Более серьезные опасения были высказаны по поводу валидности различных дополнительных подтипов аутизма, включенных в DSM-IV (напр., Mayes, Calhoun, & Crites, 2001; Ozonoff & Griffith, 2000). Вероятно, самые большие разногласия касались включения и определения синдрома Аспергера. Критерии, включенные в DSM-IV, были в некоторых отношениях неудовлетворительными, и, учитывая значительную разницу в диагностическом подходе, неудивительно, что компромиссное определение вызывало споры (см. Volkmar et al., 2014b; Bennett et al., 2008). Отчасти в ответ на эту неудовлетворительность весь текст категории синдрома Аспергера в DSM-IV был заменен в DSM-IV-TR (переработанная версия DSM-IV. – Прим. перев.) (АРА, 2000). В отчете о масштабном, проводившемся в нескольких клиниках, исследовании Lord и соавторы (2012) сообщали, что место выставления оценки было более прогностичным для диагноза синдрома Аспергера, чем характеристики отдельного ребенка. Это говорит о сохранении различных специфических подходов к диагностике. Что касается детского дезинтегративного расстройства, то были высказаны опасения по поводу кажущейся редкости этого заболевания и его отличий от аутизма (Hansen et al., 2008; Jones & Campbell, 2010; Kurita, Koyama, Setoya, Shimizu, & Osada, 2004; Luyster et al., 2005; Rogers, 2004).

Для более широкой группы неспецифичных других первазивных расстройств развития растущий объем работ в области генетики предполагает новое рассмотрение – как мягкой формы спектра аутизма, то есть расширенного фенотипа аутизма (Piven, 2001; Wainer, Block, Donnellan, & Ingersoll, 2013).

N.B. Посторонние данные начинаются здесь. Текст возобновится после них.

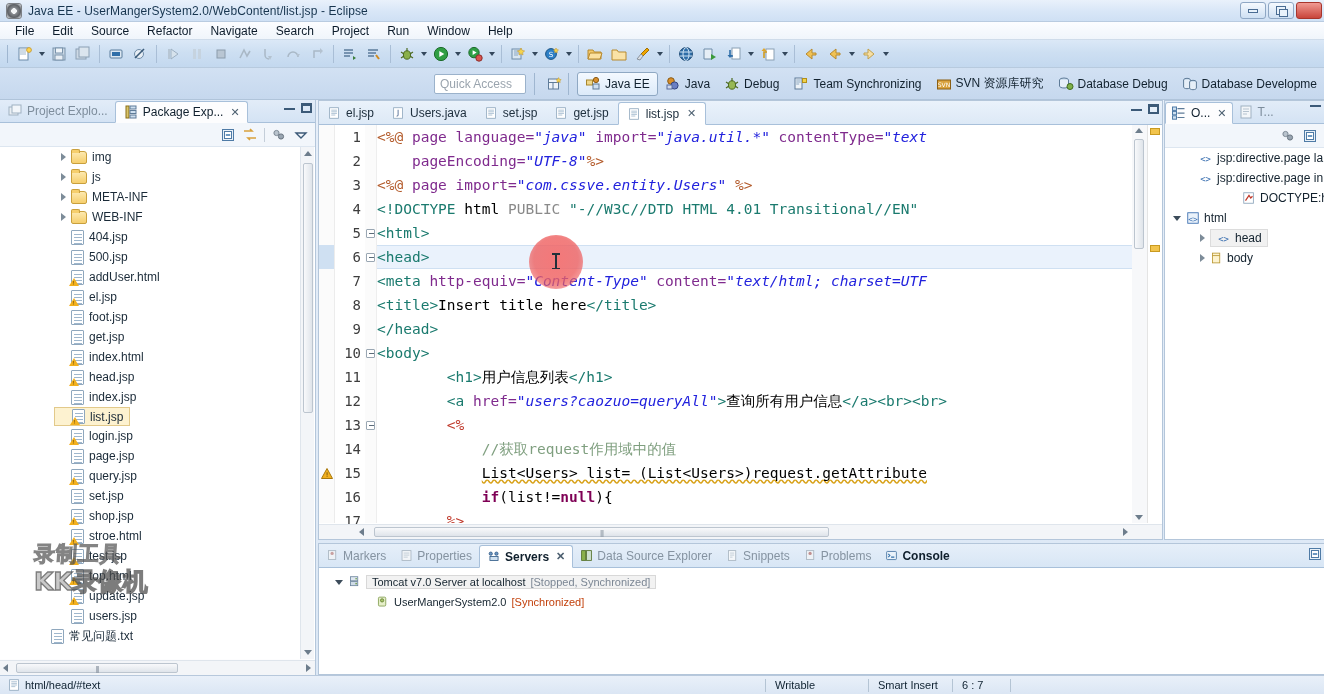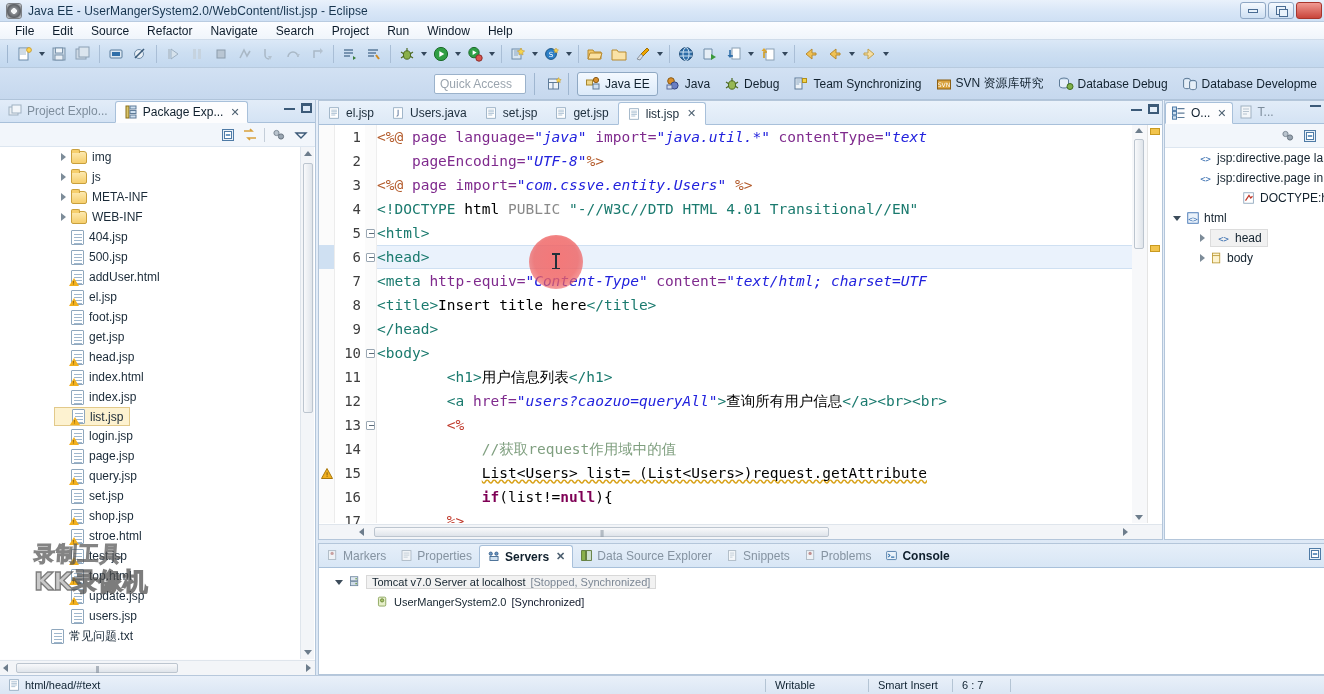--- a/index.html
+++ b/index.html
@@ -698,28 +698,28 @@
         <div class="tree-row" style="margin-left: 54px;">
           <span class="twisty"></span>
           <span class="ico-file"></span>
           <span>get.jsp</span>
         </div>
         <div class="tree-row" style="margin-left: 54px;">
           <span class="twisty"></span>
           <span class="ico-file">
             <span class="warn-badge"></span>
           </span>
-          <span>head.jsp</span>
+          <span>index.html</span>
         </div>
         <div class="tree-row" style="margin-left: 54px;">
           <span class="twisty"></span>
           <span class="ico-file">
             <span class="warn-badge"></span>
           </span>
-          <span>index.html</span>
+          <span>head.jsp</span>
         </div>
         <div class="tree-row" style="margin-left: 54px;">
           <span class="twisty"></span>
           <span class="ico-file"></span>
           <span>index.jsp</span>
         </div>
         <div class="tree-row sel" style="margin-left: 54px;">
           <span class="twisty"></span>
           <span class="ico-file">
             <span class="warn-badge"></span>
@@ -1235,21 +1235,21 @@
         <div class="srv-row" style="padding-left: 44px;">
           <span class="twisty"></span>
           <span style="margin-right: 5px; display: inline-flex;">
             <svg class="ico" viewBox="0 0 16 16" style="width:13px;height:14px">
               <rect x="3" y="2" width="9" height="11" rx="1.5" fill="#e6efc9" stroke="#7d9a4a"></rect>
               <circle cx="7.5" cy="6" r="2" fill="#a8c46c" stroke="#5f7d2e"></circle>
             </svg>
           </span>
           <span class="" style="display: inline-flex; align-items: center; gap: 5px; padding: 0px;">
             <span>UserMangerSystem2.0</span>
-            <span style="color: #0f172a;">[Synchronized]</span>
+            <span style="color: #c2410c;">[Synchronized]</span>
           </span>
         </div>
       </div>
   </div>
 
   <div class="statusbar">
     <span style="margin-left:8px;display:inline-flex;align-items:center;">
       <svg class="ico" viewBox="0 0 16 16" style="width:13px;height:14px;">
           <rect x="2" y="1.5" width="11" height="13" fill="#fff" stroke="#8fa7bd"></rect>
           <path d="M4 4h7M4 6h7M4 8h7M4 10h5" stroke="#9fb7cd"></path>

В DSM-5 (APA, 2013) был предложен новый термин – расстройство аутистического спектра (РАС) для того, что было категорией первазивных расстройств развития. В рамках этой категории предшествующий диагноз был объединен в единый РАС, а также было предложено новое коммуникативное расстройство: расстройство социальной коммуникации. Синдром Ретта исключался, если ребенок с этим синдромом не соответствовал также критериям новой категории РАС. Основываясь на факторном анализе большого набора данных, полученных с помощью стандартизированных инструментов, традиционные три набора критериев (социальность, коммуникация и ограниченность интересов/ повторяющееся поведение) были сведены к двум (черты социальности и коммуникации были объединены). Новая категория социальной коммуникации стала номотетической, иными словами, она требовала, чтобы индивид демонстрировал симптомы во всех трех кластерах, чтобы соответствовать критериям РАС. Напротив, область ограниченности интересов и повторяющегося поведения оставалась политетической, требуя доказательств симптомов в двух из четырех групп симптомов. В последнюю категорию был включен новый критерий, связанный с сенсорными трудностями. Новый диагноз расстройства социальной коммуникации определялся прагматическими трудностями и проблемами в использовании вербальной и невербальной коммуникации в социальных контекстах. Так, коммуникативное расстройство рассматривалось как отличное от РАС, хотя оно имело много общего с более старой концепцией ПРР без дополнительных уточнений. Процесс пересмотра DSM-5 был сложным и ориентированным на данные (Guthrie, Swineford, Wetherby, & Lord, 2013; Huerta, Bishop, Duncan, Hus, & Lord, 2013; King, Veenstra-VanderWeele, & Lord, 2013; Lord & Gotham, 2014).

DSM-5 также ввел ряд специфических условий для РАС, отражающих общие усилия по включению тем и дескрипторов, которые применяются трансдиагностически (одинаково при разных диагнозах. – Прим. перев.). Например, первое уточняющее условие маркирует наличие любого ассоциированного этиологического состояния; второе уточняющее условие, общее для диагностических категорий DSM-5, описывает требуемый уровень поддержки и воздействия на функционирование индивида в двух областях симптомов; третье уточняющее условие отмечает уровень любой сопутствующей умственной отсталости; и сходным образом четвертый указывает на наличие или отсутствие нарушений речи. Последнее уточняющее условие указывает на наличие или отсутствие кататонии. Как отмечалось ранее, использование этих уточняющих условий должно в том или ином виде заменить используемую ранее многоосевую систему.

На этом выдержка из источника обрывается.